### What is expected
In the entries below, find the line with "[488,98,499,104] as -> [1134,79,1152,94] at" and the line with "[440,462,562,473] as toac/example.py."; give again those lines and every line between them, exactly.
-=-=-
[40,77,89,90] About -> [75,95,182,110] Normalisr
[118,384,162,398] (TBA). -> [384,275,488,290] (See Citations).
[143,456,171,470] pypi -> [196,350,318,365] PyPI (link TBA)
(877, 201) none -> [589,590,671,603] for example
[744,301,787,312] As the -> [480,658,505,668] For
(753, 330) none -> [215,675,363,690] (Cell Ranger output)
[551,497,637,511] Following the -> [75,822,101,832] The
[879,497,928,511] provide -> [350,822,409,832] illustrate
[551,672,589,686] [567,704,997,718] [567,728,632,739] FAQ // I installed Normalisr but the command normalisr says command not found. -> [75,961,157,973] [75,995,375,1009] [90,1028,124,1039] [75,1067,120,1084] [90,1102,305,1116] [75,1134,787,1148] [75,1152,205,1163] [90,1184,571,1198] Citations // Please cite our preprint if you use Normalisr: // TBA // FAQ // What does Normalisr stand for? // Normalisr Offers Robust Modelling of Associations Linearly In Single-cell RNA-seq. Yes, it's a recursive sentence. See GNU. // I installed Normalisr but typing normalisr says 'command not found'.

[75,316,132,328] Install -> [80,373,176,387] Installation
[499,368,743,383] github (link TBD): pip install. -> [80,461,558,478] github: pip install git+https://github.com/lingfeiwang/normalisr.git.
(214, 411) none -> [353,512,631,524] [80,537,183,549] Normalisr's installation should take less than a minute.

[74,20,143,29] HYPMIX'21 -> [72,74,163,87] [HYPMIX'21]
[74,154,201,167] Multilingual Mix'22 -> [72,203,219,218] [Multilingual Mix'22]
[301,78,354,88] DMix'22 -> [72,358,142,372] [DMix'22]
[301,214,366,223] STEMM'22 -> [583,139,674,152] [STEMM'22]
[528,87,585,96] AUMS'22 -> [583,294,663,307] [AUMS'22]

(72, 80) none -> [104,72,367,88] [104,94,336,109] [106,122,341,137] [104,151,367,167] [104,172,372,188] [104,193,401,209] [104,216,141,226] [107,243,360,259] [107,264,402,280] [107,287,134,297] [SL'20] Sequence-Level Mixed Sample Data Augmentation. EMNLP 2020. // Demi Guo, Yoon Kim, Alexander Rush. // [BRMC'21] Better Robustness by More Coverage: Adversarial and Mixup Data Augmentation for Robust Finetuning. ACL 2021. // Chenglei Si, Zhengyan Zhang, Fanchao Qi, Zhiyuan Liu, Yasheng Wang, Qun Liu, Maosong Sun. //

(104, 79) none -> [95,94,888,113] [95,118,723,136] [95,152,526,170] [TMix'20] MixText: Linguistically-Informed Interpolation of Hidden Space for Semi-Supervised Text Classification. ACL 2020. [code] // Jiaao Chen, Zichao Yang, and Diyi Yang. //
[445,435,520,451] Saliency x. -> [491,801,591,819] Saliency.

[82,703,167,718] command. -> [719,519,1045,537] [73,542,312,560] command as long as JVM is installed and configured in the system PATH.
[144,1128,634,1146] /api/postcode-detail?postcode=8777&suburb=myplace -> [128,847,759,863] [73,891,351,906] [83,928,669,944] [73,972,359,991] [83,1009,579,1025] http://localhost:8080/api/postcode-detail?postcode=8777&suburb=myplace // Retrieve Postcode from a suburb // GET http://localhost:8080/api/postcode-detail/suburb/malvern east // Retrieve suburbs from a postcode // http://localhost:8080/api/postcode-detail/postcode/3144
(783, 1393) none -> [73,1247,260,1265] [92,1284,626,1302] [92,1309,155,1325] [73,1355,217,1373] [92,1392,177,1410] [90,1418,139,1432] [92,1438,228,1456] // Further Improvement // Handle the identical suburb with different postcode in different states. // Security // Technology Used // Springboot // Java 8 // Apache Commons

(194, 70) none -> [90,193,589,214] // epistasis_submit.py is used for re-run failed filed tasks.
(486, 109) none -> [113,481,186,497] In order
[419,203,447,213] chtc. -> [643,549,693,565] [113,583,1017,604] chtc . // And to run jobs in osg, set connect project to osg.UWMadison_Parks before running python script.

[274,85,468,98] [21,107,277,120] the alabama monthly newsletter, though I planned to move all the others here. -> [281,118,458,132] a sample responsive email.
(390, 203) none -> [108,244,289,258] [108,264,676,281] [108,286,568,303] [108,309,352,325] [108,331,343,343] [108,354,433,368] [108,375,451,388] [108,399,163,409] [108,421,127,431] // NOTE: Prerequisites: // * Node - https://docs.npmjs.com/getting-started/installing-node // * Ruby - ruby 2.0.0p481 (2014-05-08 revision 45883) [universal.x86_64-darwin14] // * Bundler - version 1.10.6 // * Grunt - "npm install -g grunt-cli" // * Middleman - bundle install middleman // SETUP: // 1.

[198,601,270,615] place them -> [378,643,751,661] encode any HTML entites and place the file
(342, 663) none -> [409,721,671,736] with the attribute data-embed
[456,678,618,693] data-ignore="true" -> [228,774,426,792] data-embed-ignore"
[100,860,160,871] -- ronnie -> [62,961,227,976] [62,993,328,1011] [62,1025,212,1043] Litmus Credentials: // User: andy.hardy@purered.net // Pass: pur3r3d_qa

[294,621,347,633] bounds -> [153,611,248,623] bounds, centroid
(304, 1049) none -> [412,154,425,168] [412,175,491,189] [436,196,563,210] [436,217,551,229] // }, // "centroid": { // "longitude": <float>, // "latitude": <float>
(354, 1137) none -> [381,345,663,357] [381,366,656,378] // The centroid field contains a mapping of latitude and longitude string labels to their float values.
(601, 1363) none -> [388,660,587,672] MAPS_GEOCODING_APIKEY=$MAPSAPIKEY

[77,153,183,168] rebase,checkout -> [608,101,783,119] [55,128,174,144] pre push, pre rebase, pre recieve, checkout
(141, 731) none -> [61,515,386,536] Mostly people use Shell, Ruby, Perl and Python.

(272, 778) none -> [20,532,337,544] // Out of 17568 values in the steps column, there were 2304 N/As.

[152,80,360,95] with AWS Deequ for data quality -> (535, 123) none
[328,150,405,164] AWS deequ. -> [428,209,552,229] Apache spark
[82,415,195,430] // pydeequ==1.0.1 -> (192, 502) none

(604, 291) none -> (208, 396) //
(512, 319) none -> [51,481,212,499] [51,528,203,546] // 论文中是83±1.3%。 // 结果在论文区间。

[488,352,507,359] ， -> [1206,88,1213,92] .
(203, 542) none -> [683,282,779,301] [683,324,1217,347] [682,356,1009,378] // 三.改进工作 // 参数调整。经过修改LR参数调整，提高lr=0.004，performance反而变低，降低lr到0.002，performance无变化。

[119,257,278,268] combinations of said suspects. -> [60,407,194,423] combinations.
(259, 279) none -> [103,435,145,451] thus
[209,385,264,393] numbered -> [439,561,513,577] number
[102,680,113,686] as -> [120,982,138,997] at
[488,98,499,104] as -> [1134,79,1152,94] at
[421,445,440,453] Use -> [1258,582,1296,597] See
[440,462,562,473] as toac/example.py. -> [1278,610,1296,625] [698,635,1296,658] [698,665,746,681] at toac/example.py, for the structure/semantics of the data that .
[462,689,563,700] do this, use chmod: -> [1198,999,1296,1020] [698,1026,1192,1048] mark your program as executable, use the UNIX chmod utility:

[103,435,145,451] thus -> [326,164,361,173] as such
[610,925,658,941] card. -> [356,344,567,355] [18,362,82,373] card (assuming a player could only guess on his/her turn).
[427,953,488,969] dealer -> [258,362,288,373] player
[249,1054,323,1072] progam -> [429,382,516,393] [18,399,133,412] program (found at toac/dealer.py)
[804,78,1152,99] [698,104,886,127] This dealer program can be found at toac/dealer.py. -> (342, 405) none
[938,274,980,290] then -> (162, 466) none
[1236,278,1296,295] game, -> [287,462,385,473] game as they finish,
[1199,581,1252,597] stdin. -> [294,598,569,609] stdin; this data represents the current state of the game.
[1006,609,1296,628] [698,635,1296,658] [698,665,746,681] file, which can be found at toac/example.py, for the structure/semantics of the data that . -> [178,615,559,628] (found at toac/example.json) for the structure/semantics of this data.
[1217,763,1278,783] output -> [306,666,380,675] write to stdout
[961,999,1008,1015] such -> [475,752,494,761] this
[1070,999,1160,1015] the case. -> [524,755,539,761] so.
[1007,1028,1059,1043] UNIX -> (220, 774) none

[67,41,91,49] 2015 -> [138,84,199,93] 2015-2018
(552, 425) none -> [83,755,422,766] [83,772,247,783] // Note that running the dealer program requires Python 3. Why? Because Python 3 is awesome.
-=-=-
### Solution to this task
[488,98,499,104] as -> [1134,79,1152,94] at
[421,445,440,453] Use -> [1258,582,1296,597] See
[440,462,562,473] as toac/example.py. -> [1278,610,1296,625] [698,635,1296,658] [698,665,746,681] at toac/example.py, for the structure/semantics of the data that .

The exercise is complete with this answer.